*THE INPUT:*
--*--

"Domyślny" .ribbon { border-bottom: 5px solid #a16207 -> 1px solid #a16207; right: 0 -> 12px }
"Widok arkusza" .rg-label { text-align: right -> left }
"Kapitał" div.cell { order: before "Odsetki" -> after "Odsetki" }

--*--

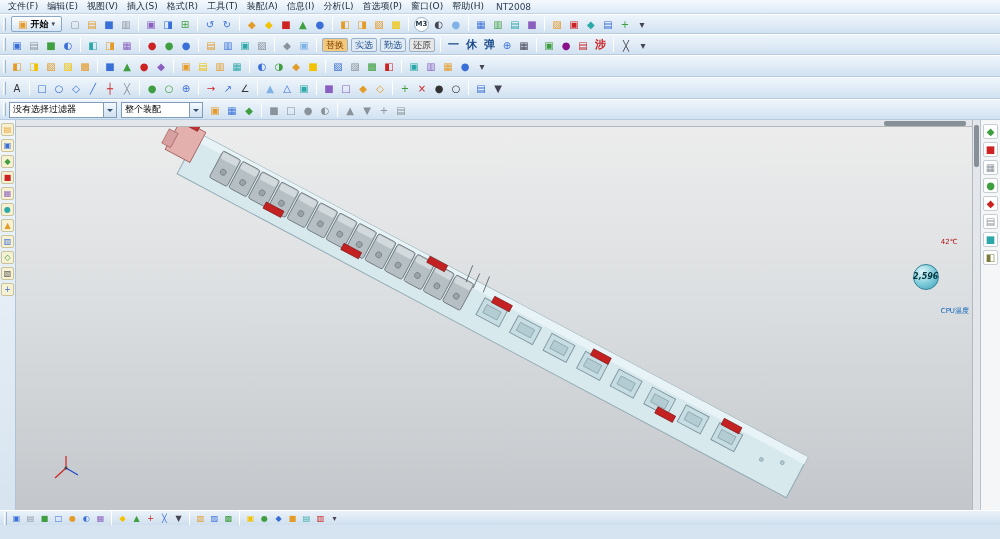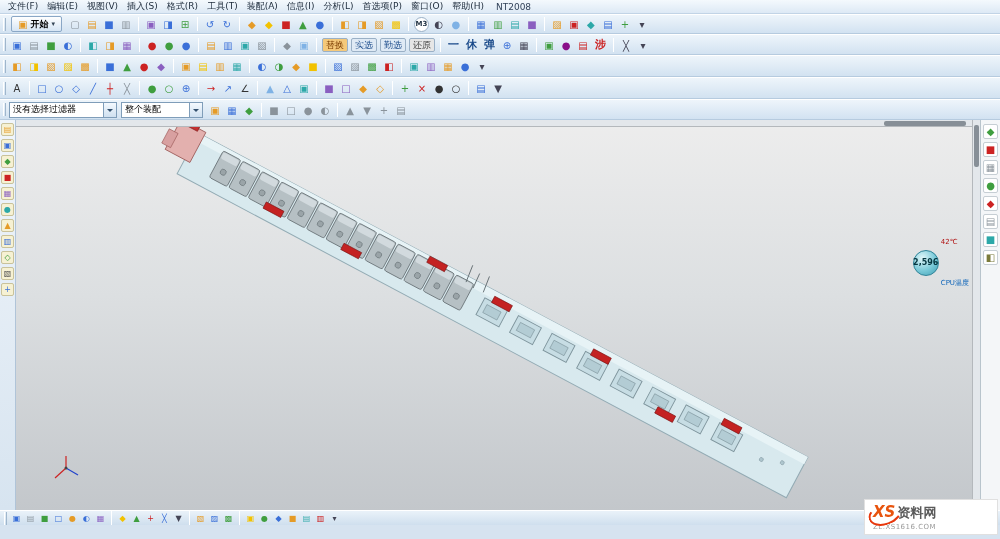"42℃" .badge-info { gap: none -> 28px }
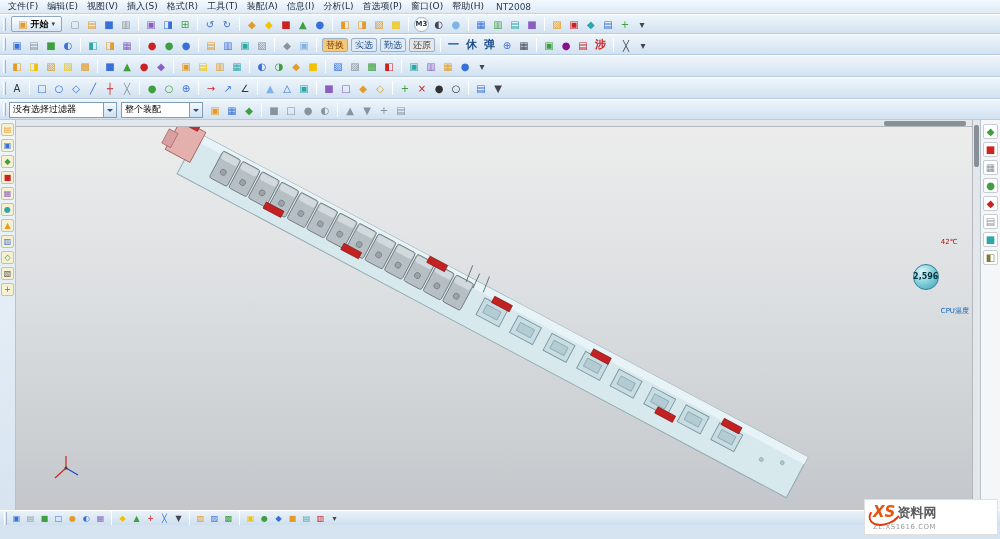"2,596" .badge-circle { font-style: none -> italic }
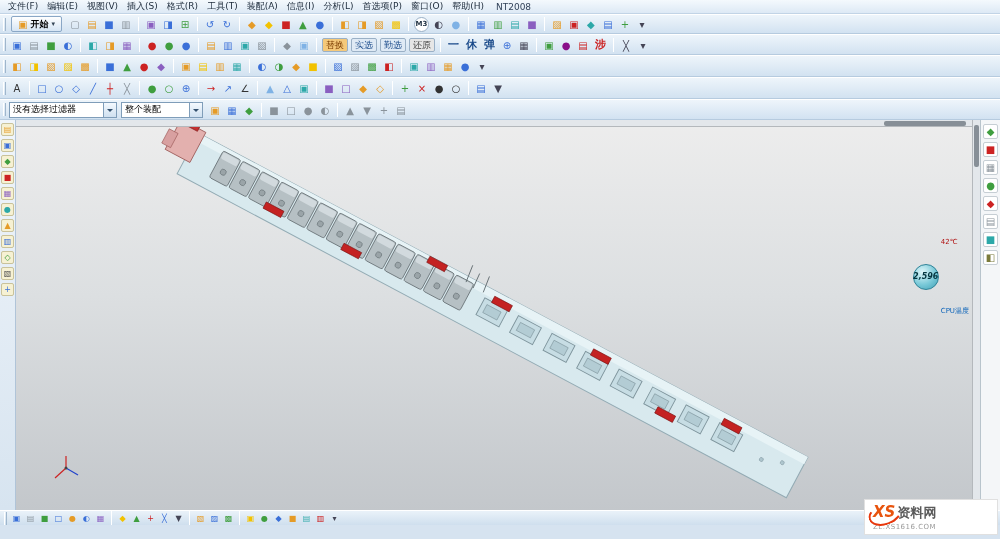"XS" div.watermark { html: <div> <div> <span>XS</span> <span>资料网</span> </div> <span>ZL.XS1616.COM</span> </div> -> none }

--*--

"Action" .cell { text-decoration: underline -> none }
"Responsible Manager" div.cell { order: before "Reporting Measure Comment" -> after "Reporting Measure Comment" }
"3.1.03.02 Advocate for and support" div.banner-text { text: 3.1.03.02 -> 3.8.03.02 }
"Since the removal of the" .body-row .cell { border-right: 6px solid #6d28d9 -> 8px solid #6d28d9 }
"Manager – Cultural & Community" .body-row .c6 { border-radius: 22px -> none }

--*--

*PROBLEM STATEMENT:* Count each line above in which the string "border" appears, then state only the total.

*ANSWER SECTION:* 3